The bottom up approaches [4, 20, 36, 54, 64] typically perform segmentation by grouping the feature embeddings of individual instances without any early stage object proposals. In [42], the authors develop a model that predicts the category confidence, instance number and instance location and use a normalized spectral clustering algorithm [55] to group the instances together. In [69, 70], a CNN outputs instance labels followed by a Markov Random Field to achieve a coherent and consistent labeling of the global image. In [3], the authors exploit a CNN to output a deep watershed energy which can be thresholded to obtain the instance components. [46] use a sequence of neural networks to solve a sub-grouping problem that gradually increase in complexity to group pixels of the same instance. In [32], the authors propose a multi task framework that as a sub-task groups pixels by regressing a vector pointing towards the object’s center. [53] are able to achieve real time instance segmentation by introducing and using a new clustering loss that encourages pixels to point towards an optimal region around the instance center. While bottom up approaches have a much simpler design than top down methods, they usually underperform in standard metrics such as average precision and recall. In our work, we cluster feature embeddings of an instance by differentiable optimization of an energy functional embedded within a state of the art top down approach.

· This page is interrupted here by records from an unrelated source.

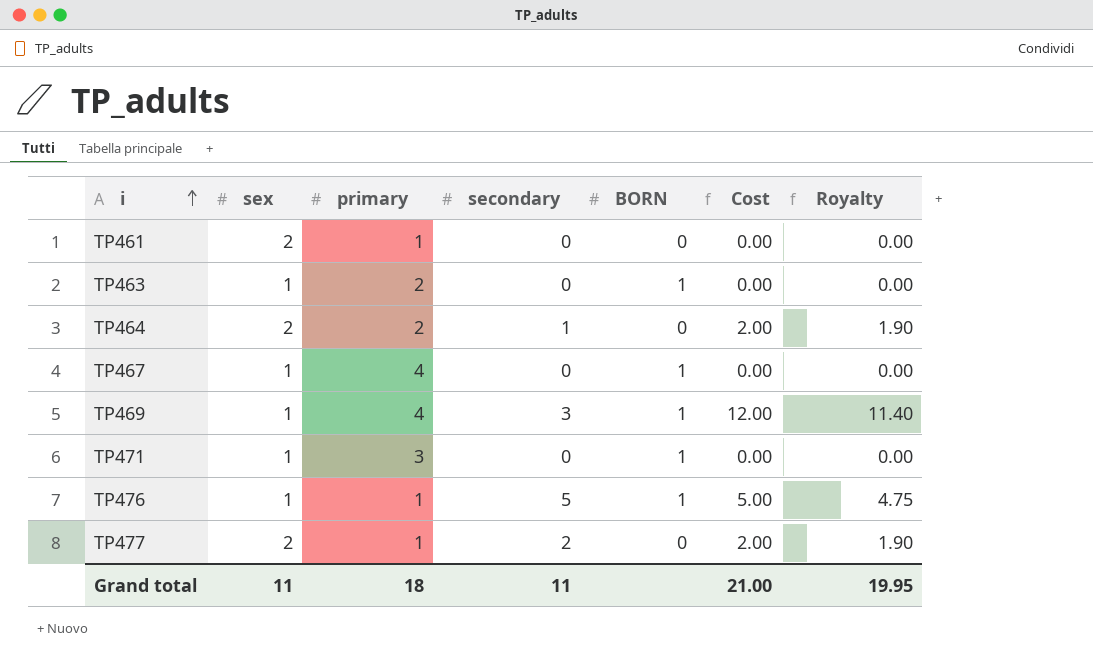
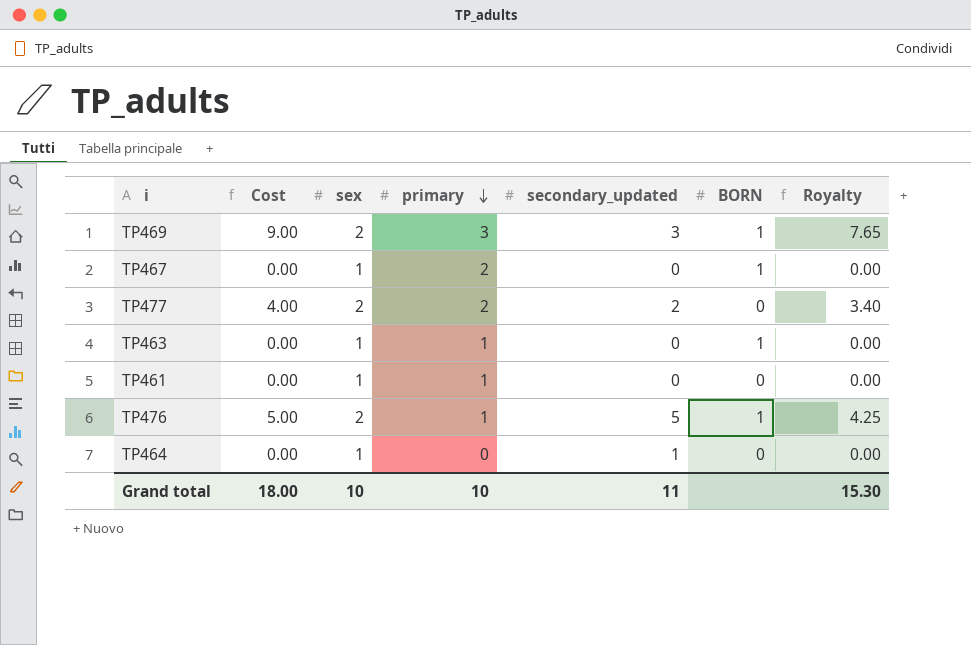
row order: i ascending -> primary descending
column Cost | position: 6 -> 2
column name: secondary -> secondary_updated
column Royalty | formula: [Cost] * 0.95 -> [Cost] * 0.85
row TP471: 1 | 3 | 0 | 1 | 0.00 | 0.00 -> none
TP469 | Cost: 12.00 -> 9.00
TP469 | sex: 1 -> 2
TP469 | primary: 4 -> 3
TP467 | primary: 4 -> 2
TP477 | Cost: 2.00 -> 4.00
TP477 | primary: 1 -> 2
TP463 | primary: 2 -> 1
TP461 | sex: 2 -> 1
TP476 | sex: 1 -> 2
TP464 | Cost: 2.00 -> 0.00
TP464 | sex: 2 -> 1
TP464 | primary: 2 -> 0
Grand total | Cost: 21.00 -> 18.00
Grand total | sex: 11 -> 10
Grand total | primary: 18 -> 10
Grand total | Royalty: 19.95 -> 15.30

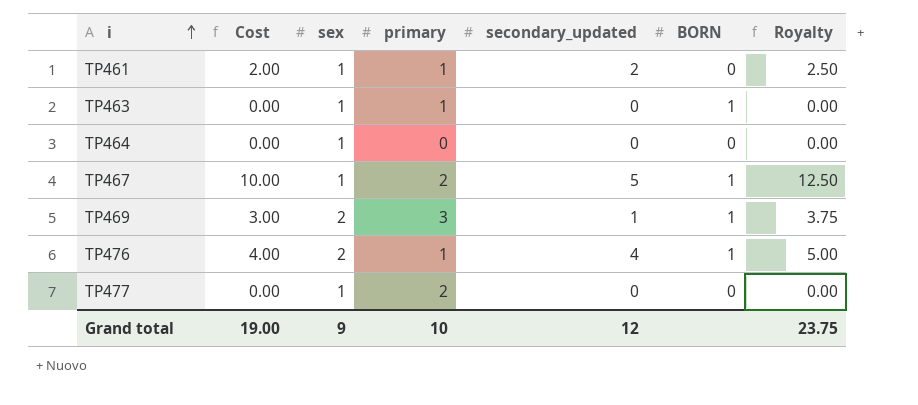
row order: primary descending -> i ascending
column Royalty | formula: [Cost] * 0.85 -> [Cost] * 1.25
TP461 | Cost: 0.00 -> 2.00
TP461 | secondary_updated: 0 -> 2
TP464 | secondary_updated: 1 -> 0
TP467 | Cost: 0.00 -> 10.00
TP467 | secondary_updated: 0 -> 5
TP469 | Cost: 9.00 -> 3.00
TP469 | secondary_updated: 3 -> 1
TP476 | Cost: 5.00 -> 4.00
TP476 | secondary_updated: 5 -> 4
TP477 | Cost: 4.00 -> 0.00
TP477 | sex: 2 -> 1
TP477 | secondary_updated: 2 -> 0
Grand total | Cost: 18.00 -> 19.00
Grand total | sex: 10 -> 9
Grand total | secondary_updated: 11 -> 12
Grand total | Royalty: 15.30 -> 23.75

Variational Methods: The classic pioneering active contour models (ACM) of [31] formulate the segmentation task as the minimization of an energy functional w.r.t. an explicit contour parametrization of the boundaries. This energy functional is comprised of a data term that moves the contours to areas of high gradient in the image. Furthermore, it regularizes the contour in terms of its smoothness and curvature. The shortcomings of ACM is that it is sensitive to initialization and requires heuristics such as re-sampling of points to handle changes of topology of the contour. The Level Set frameworks of [19, 56] overcome these challenges by formulating the segmentation task as finding the zero-level crossing of a higher dimensional function. In this framework, the contours of an object are implicitly defined as the zero crossing of an embedding function such as the TSDF. This eliminates the need for heuristics to handle complicated object topologies [16]. In this work, we build upon the level set framework put forward by Chan and Vese [7] where we exploit neural networks to learn robust features and optimization schedules from data.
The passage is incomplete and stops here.